Adding zoledronic acid to breast cancer therapy improves outcomes

STOCKHOLM (Reuters Health) - Treatment with the bisphosphonate zoledronic acid along with adjuvant endocrine therapy significantly improves clinical outcomes in premenopausal women with early breast cancer, investigators reported at the 33rd Congress of the European Society for Medical Oncology (ESMO).

The results show that, compared with endocrine therapy alone, combined treatment cuts recurrence or relapse by more than a third. "The magnitude of the treatment effect is larger than that typically seen with new chemotherapy agents," said principal investigator Dr. Michael Gnant, with the Medical University of Vienna, Austria.

Dr. Gnant and colleagues randomized 1,803 women to three years of treatment with either goserelin plus tamoxifen with or without zoledronic acid or goserelin plus anastrozole with or without zoledronic acid as part of the phase III Austrian Breast & Colorectal Cancer Study Group Trial 12 (ABCSG-12) study.

All participants in the trial were premenopausal and had estrogen receptor-positive stage I or II breast cancer with fewer than ten positive nodes.

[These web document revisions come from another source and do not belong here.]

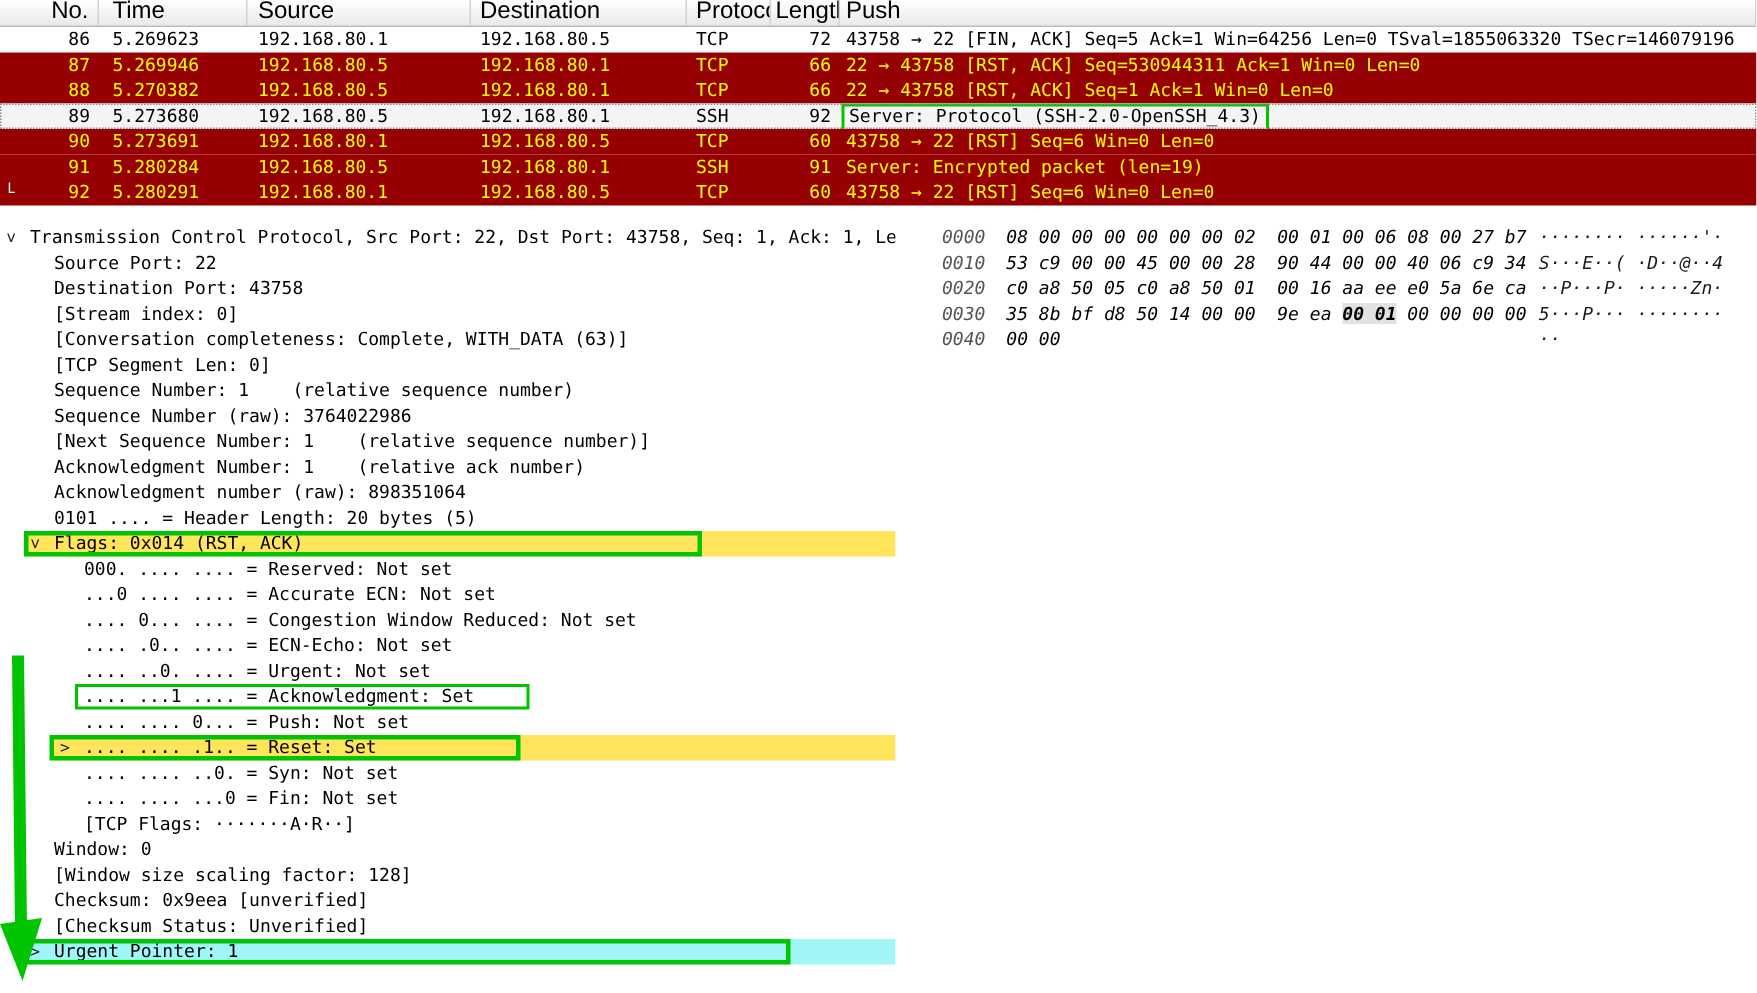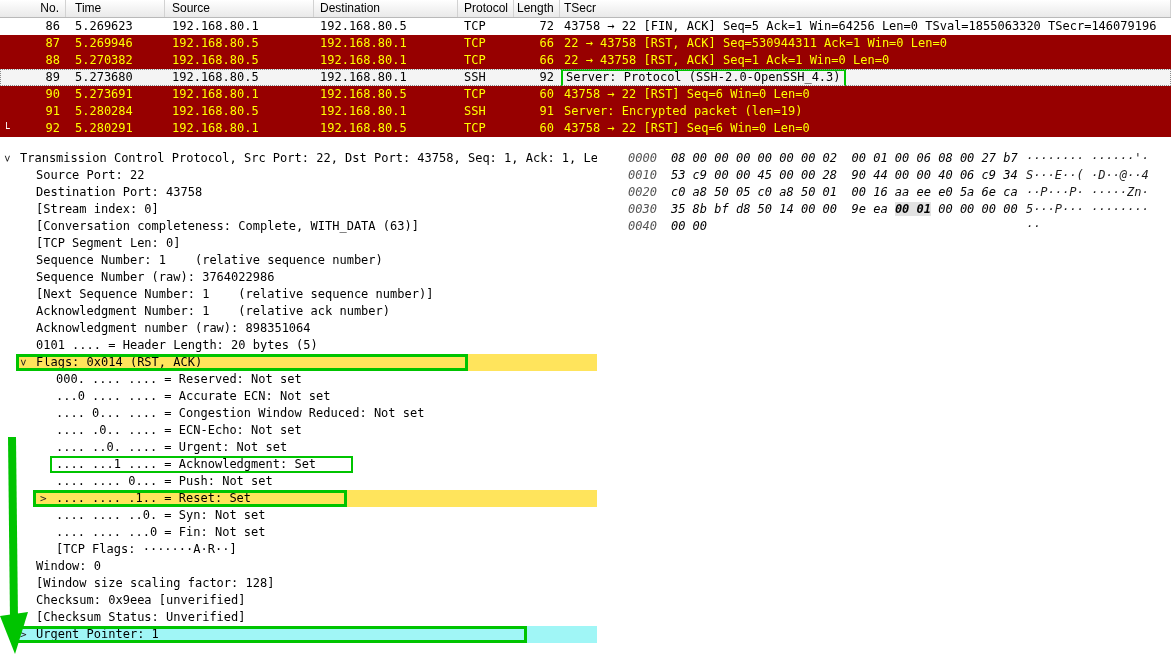--- a/index.html
+++ b/index.html
@@ -12,21 +12,21 @@
     font-size:12px;
     color:#000;
   }
   
   .packet-list{position:absolute;top:0;left:0;right:0;height:136px;background:#fff;}
   .plist-header{
     display:grid;grid-template-columns:66px 99px 149px 144px 56px 46px 1fr;
     height:17px;line-height:16px;
     background:linear-gradient(#ffffff,#e9e9e9);
     border-bottom:1px solid #b9b9b9;
-    font-family:"Liberation Sans",sans-serif;font-size:12px;
+    font-family:"Liberation Sans",sans-serif;font-size:16px;
   }
   .hcell{border-right:1px solid #d2d2d2;padding-left:3px;overflow:hidden;white-space:pre;}
   .hcell.c0{padding-left:22px;}
   .prow{
     display:grid;grid-template-columns:66px 99px 149px 144px 56px 46px 1fr;
     height:17px;line-height:17px;position:relative;
   }
   .cell{overflow:hidden;white-space:pre;}
   .c0{text-align:right;padding-right:6px;}
   .c1{padding-left:9px;}
@@ -91,21 +91,21 @@
 <div class="app">
 
   <section class="packet-list">
     <div class="plist-header" id="plist-header">
         <div class="hcell c0">No.</div>
         <div class="hcell c1">Time</div>
         <div class="hcell c2">Source</div>
         <div class="hcell c3">Destination</div>
         <div class="hcell c4">Protocol</div>
         <div class="hcell c5">Length</div>
-        <div class="hcell c6">TSecr</div>
+        <div class="hcell c6">Push</div>
       </div>
     <div class="plist-body" id="plist-body">
         <div class="prow normal">
           <div class="cell c0">86</div>
           <div class="cell c1">5.269623</div>
           <div class="cell c2">192.168.80.1</div>
           <div class="cell c3">192.168.80.5</div>
           <div class="cell c4">TCP</div>
           <div class="cell c5">72</div>
           <div class="cell c6">43758 → 22 [FIN, ACK] Seq=5 Ack=1 Win=64256 Len=0 TSval=1855063320 TSecr=146079196</div>

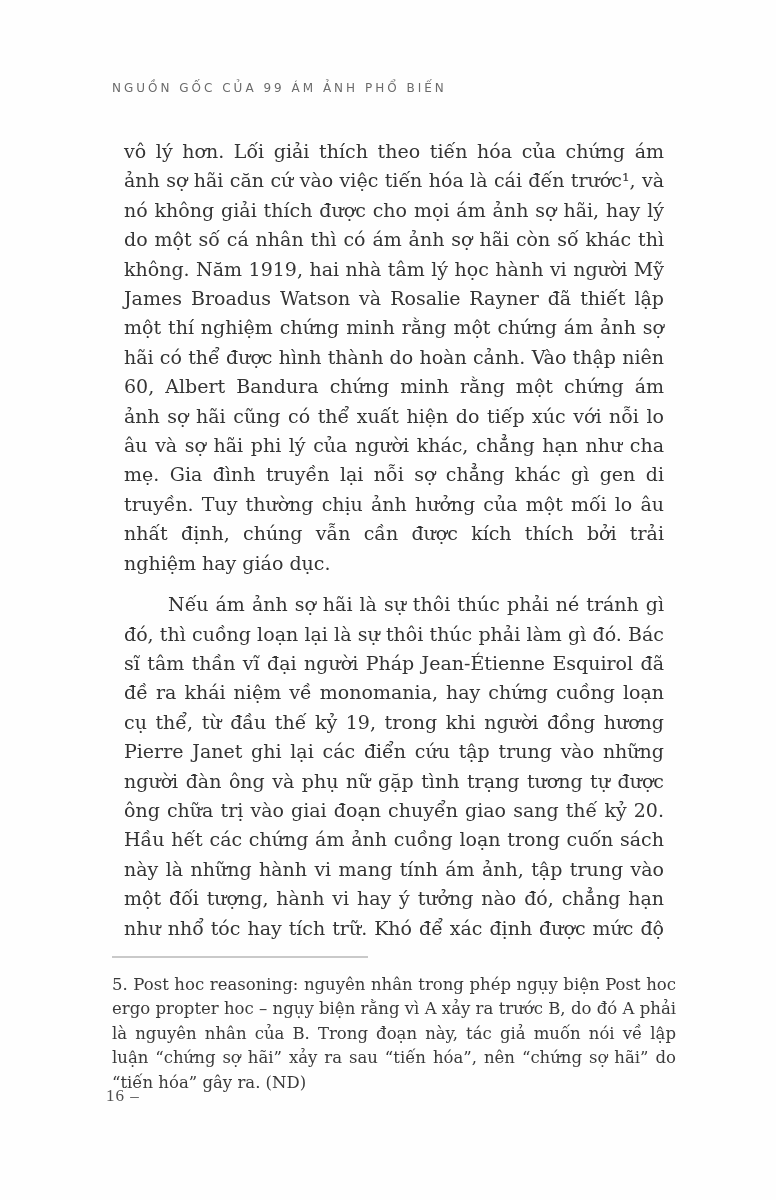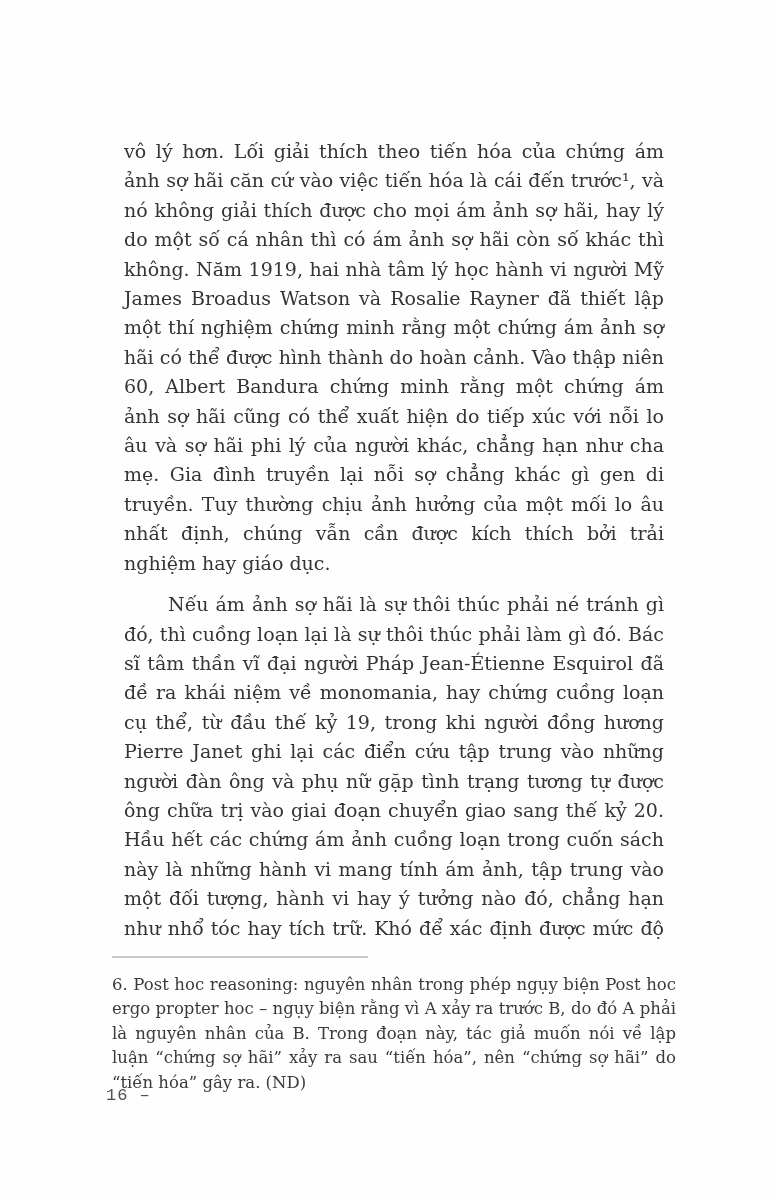--- a/index.html
+++ b/index.html
@@ -63,37 +63,38 @@
     margin: 15px 0 0 0;
     font-size: 16.5px;
     line-height: 24.4px;
     text-align: justify;
     color: #3a3a3a;
   }
   .folio {
     position: absolute;
     top: 1086px;
     left: 106px;
-    font-family: Liberation Mono, monospace;
+    font-family: Liberation Serif, serif;
     font-size: 17px;
     letter-spacing: 1px;
     color: #4f4f4f;
   }
 </style>
 </head>
 <body>
 
 <div class="page">
 
+  <div class="running-header">NGUỒN GỐC CỦA 99 ÁM ẢNH PHỔ BIẾN</div>
 
   <main class="text-block">
     <p class="para">vô lý hơn. Lối giải thích theo tiến hóa của chứng ám ảnh sợ hãi căn cứ vào việc tiến hóa là cái đến trước¹, và nó không giải thích được cho mọi ám ảnh sợ hãi, hay lý do một số cá nhân thì có ám ảnh sợ hãi còn số khác thì không. Năm 1919, hai nhà tâm lý học hành vi người Mỹ James Broadus Watson và Rosalie Rayner đã thiết lập một thí nghiệm chứng minh rằng một chứng ám ảnh sợ hãi có thể được hình thành do hoàn cảnh. Vào thập niên 60, Albert Bandura chứng minh rằng một chứng ám ảnh sợ hãi cũng có thể xuất hiện do tiếp xúc với nỗi lo âu và sợ hãi phi lý của người khác, chẳng hạn như cha mẹ. Gia đình truyền lại nỗi sợ chẳng khác gì gen di truyền. Tuy thường chịu ảnh hưởng của một mối lo âu nhất định, chúng vẫn cần được kích thích bởi trải nghiệm hay giáo dục.</p>
     <p class="para indented">Nếu ám ảnh sợ hãi là sự thôi thúc phải né tránh gì đó, thì cuồng loạn lại là sự thôi thúc phải làm gì đó. Bác sĩ tâm thần vĩ đại người Pháp Jean-Étienne Esquirol đã đề ra khái niệm về monomania, hay chứng cuồng loạn cụ thể, từ đầu thế kỷ 19, trong khi người đồng hương Pierre Janet ghi lại các điển cứu tập trung vào những người đàn ông và phụ nữ gặp tình trạng tương tự được ông chữa trị vào giai đoạn chuyển giao sang thế kỷ 20. Hầu hết các chứng ám ảnh cuồng loạn trong cuốn sách này là những hành vi mang tính ám ảnh, tập trung vào một đối tượng, hành vi hay ý tưởng nào đó, chẳng hạn như nhổ tóc hay tích trữ. Khó để xác định được mức độ phổ biến của chúng, một phần vì nền y học hiện đại đã gộp chung nhiều phạm trù như nghiện ngập, rối loạn ám ảnh cưỡng chế, rối loạn kiểm soát hành vi trùng lặp vào cơ thể, rối loạn kiểm soát xung động và rối loạn</p>
   </main>
 
   <div class="footnote-area">
     <div class="footnote-rule"></div>
-    <p class="footnote-text">6. Post hoc reasoning: nguyên nhân trong phép ngụy biện Post hoc ergo propter hoc – ngụy biện rằng vì A xảy ra trước B, do đó A phải là nguyên nhân của B. Trong đoạn này, tác giả muốn nói về lập luận “chứng sợ hãi” xảy ra sau “tiến hóa”, nên “chứng sợ hãi” do “tiến hóa” gây ra. (ND)</p>
+    <p class="footnote-text">5. Post hoc reasoning: nguyên nhân trong phép ngụy biện Post hoc ergo propter hoc – ngụy biện rằng vì A xảy ra trước B, do đó A phải là nguyên nhân của B. Trong đoạn này, tác giả muốn nói về lập luận “chứng sợ hãi” xảy ra sau “tiến hóa”, nên “chứng sợ hãi” do “tiến hóa” gây ra. (ND)</p>
   </div>
 
   <div class="folio">16 –</div>
 
 </div>
 
 </body></html>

The primary endpoint in the analysis was disease-free survival (DFS) at five years in the tamoxifen versus anastrozole group and the zoledronic acid versus no-zoledronic acid group.

Results showed that zoledronic acid plus endocrine therapy yielded a 36% reduction in the risk of DFS events versus endocrine therapy alone (p = 0.012).

The treatment also improved recurrence-free survival (RFS), a secondary endpoint, with a reduction in risk of RFS events of 35% (p = 0.014).

In addition, zoledronic acid produced a trend towards improved survival (p = 0.10) and a trend towards a reduction in bone metastases (p = 0.22).

The study also documented a decrease in contralateral breast cancer, locoregional recurrences, and distant recurrences with zoledronic treatment. "This shows us that the drug is not only affecting bone but also impacting indirectly on the 'silent fights' between the patients and their dormant tumor cells," Dr. Gnant observed.

The combination of zoledronic acid and adjuvant endocrine therapy was generally well tolerated.

"What's great is that we can eliminate more than a third of relapses by using a low-intensity treatment requiring only two 15-minute infusions per year at six-month intervals for a total of seven infusions," Dr. Gnant, professor of surgery, said. "So this means that treatment is done in about three years."

He estimated that about half of all breast cancer patients under 55 years of age could benefit from zoledronic acid treatment.